Rent - I gotta say, I did not get into this. It has some of my favorite people in it, and features Rosario Dawson as a junkie stripper. You'd think that would be enough, wouldn't you? Rent is fairly preachy, and seems to want to be Hair. The songs are like when Family Guy makes fun of Randy Newman. There's a lot of "I'm a recovering herione addict and I have HIV" songs, as well as a jaunty little number about a transvestite who kills a dog for a thousand dollars. Everyone he's singing to loves it. I'd have thrown him the fuck out my squatted crib. I did watch the five minutes where Sarah Silverman appears, and it was hardly worth the effort. (DVD)

Verdict: A little self-indulgent, and a decade late.

A Virgin Among the Living Dead by Jess Franco (aka Christine, Princess of Eroticism or Une Vierge Chez Les Morts Vivants) is proving to be one of my favorite films by the maestro. It is a haunting, trippy kind of vampire/zombie/ghoul/ghost movie. A young girl, Christine (Christina von Blanc), who has never known her family, goes to her ancestral home after the death of her father. In typical fashion, the locals are scared of the place and warn that "no one lives there." Put the accent on "lives" for the dramatic irony. She quickly discovers just how wacko her extended family is. This is shot nicely, and while the acting is fair, and the Foley work is poor, it could be far worse. It is kind of like a haunted house. You know something creepy is around the corner, but you still get a jolt from it. (DVD)

Verdict: Great for fans of creepy films.


Lazarus Lupin said...

The musical choices of Basterds was brave, bold and fun!

Lazarus Lupin
art and review

Darius Whiteplume said...

I thought "Cat People" worked really well. The music was one of the few things that really said "Quentin Tarantino" about the movie.

Nathan said...

I know some people who loved the play version of Rent back in the nineties. I saw the movie version about a year ago, and thought it was mostly just obnoxious. Are we supposed to, like, IDENTIFY with those self-absorbed lazy bastards? I don't remember Sarah Silverman in it, but the only character I remember liking was the accountant played by Mahondra from Wonderfalls.

Darius Whiteplume said...

I love Mahandra in everything, but especially Wonderfalls.
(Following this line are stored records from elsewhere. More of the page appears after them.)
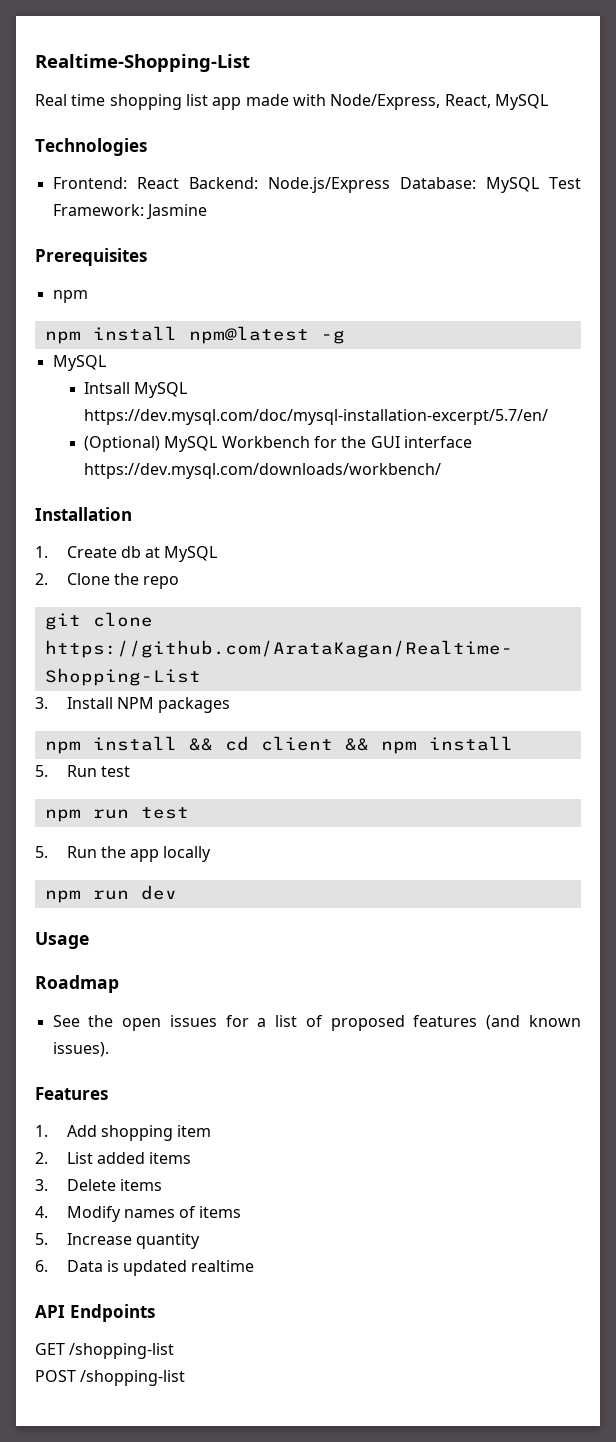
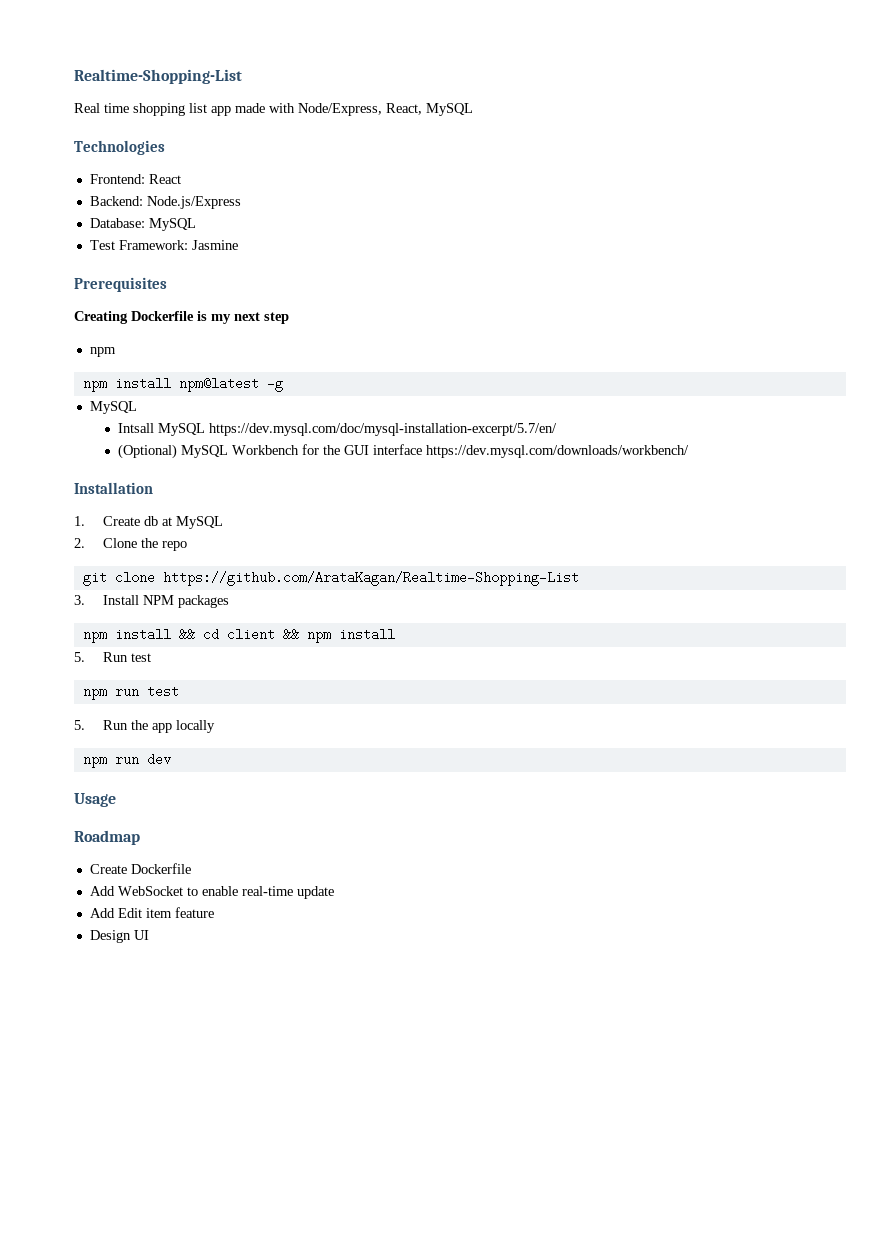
- Frontend: React Backend: Node.js/Express Database: MySQL Test Framework: Jasmine
+ Frontend: React
+ Backend: Node.js/Express
+ Database: MySQL
+ Test Framework: Jasmine
+ Creating Dockerfile is my next step
- See the open issues for a list of proposed features (and known issues).
- Features
- 1. Add shopping item
- 2. List added items
- 3. Delete items
- 4. Modify names of items
- 5. Increase quantity
- 6. Data is updated realtime
- API Endpoints
- GET /shopping-list
- POST /shopping-list
+ Create Dockerfile
+ Add WebSocket to enable real-time update
+ Add Edit item feature
+ Design UI

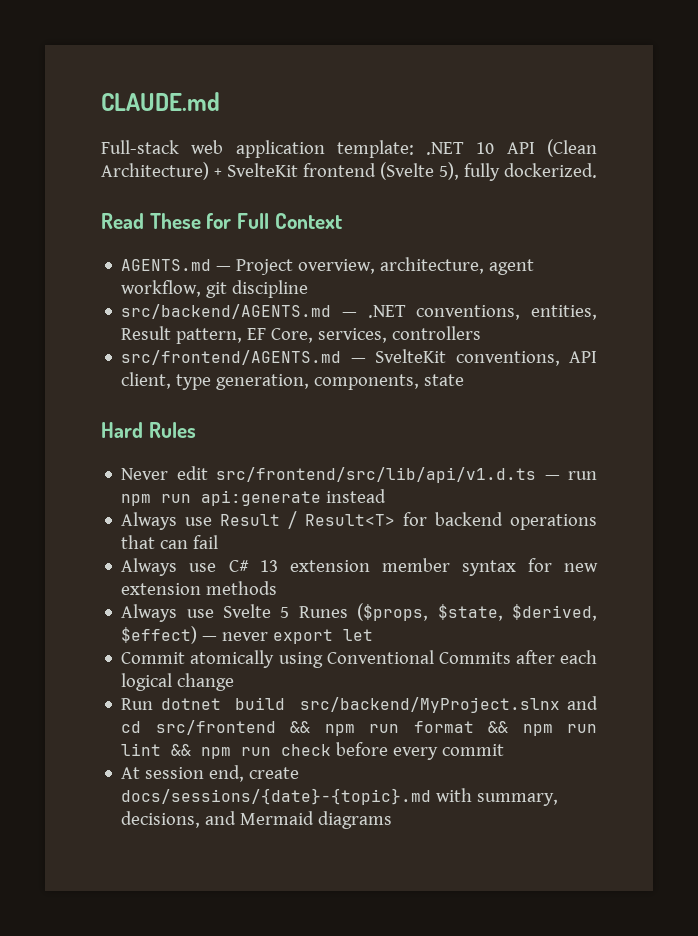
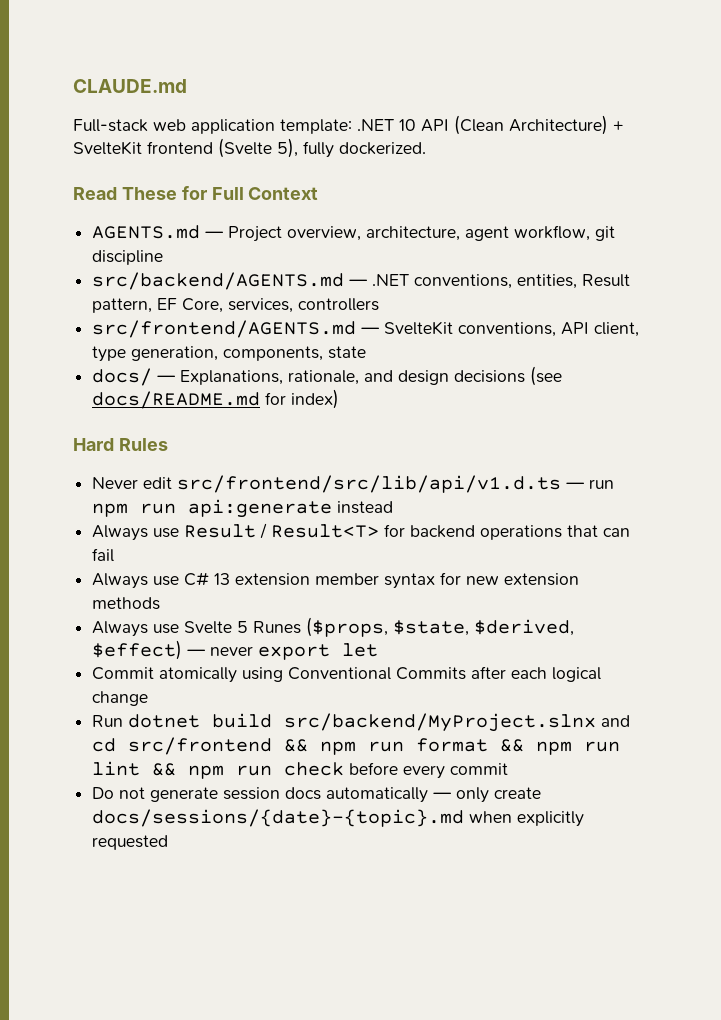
+ docs/ — Explanations, rationale, and design decisions (see docs/README.md for index)
- At session end, create docs/sessions/{date}-{topic}.md with summary, decisions, and Mermaid diagrams
+ Do not generate session docs automatically — only create docs/sessions/{date}-{topic}.md when explicitly requested

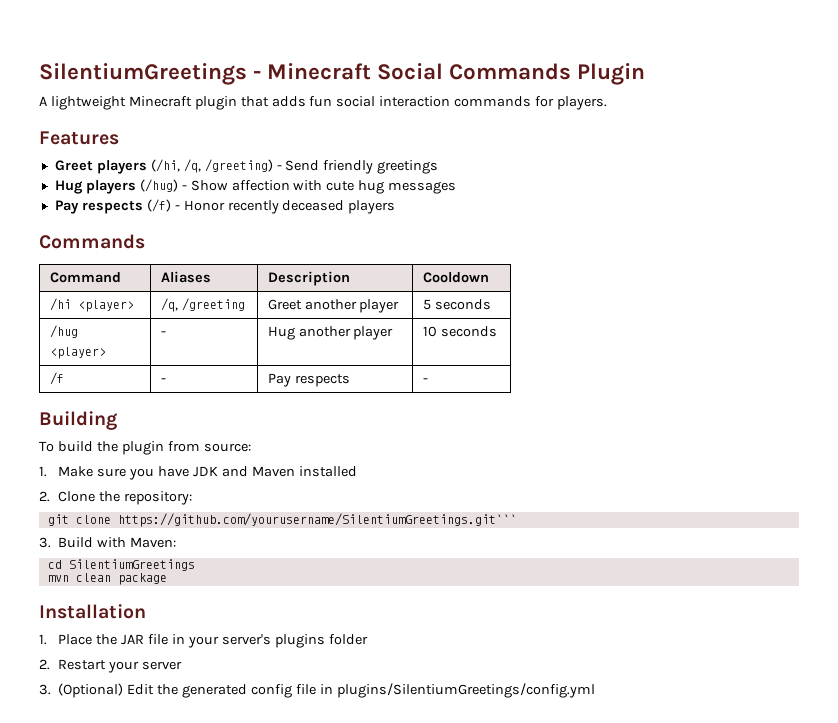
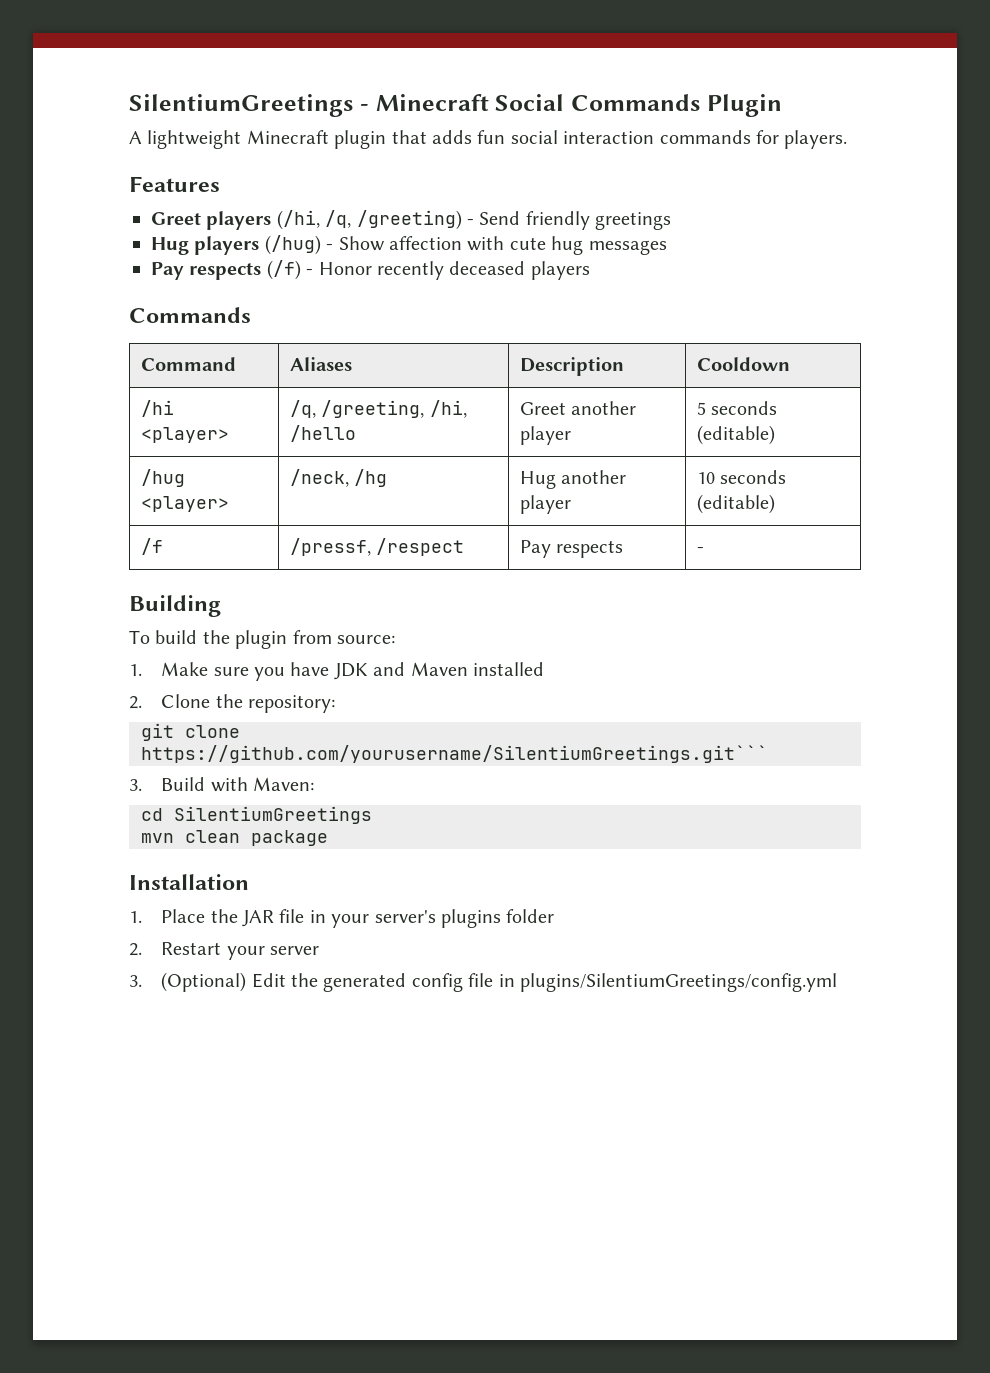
- /hi <player> | /q, /greeting | Greet another player | 5 seconds
+ /hi <player> | /q, /greeting, /hi, /hello | Greet another player | 5 seconds (editable)
- /hug <player> | - | Hug another player | 10 seconds
+ /hug <player> | /neck, /hg | Hug another player | 10 seconds (editable)
- /f | - | Pay respects | -
+ /f | /pressf, /respect | Pay respects | -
Sarah Silverman was the network executive that signed the film making lay-about to work for her tabloid show.

dfordoom said...

I have to admit that I likedFemale Vampire a lot. For me vampirism is always a metaphor for sex in some form or another and this movie took that to its logical extreme with a vampire consumed by her own obsession with sex.

Darius Whiteplume said...

I enjoyed Female Vampire as a visual, I could just never tell where it was going.

I agree, FfF is better than BfD. Blood was very parody like, but I'm not sure if that is what Morrissey was going for. I'll watch anything with Udo Kier.

dfordoom said...

I'll watch Udo Kier in just about anything as well.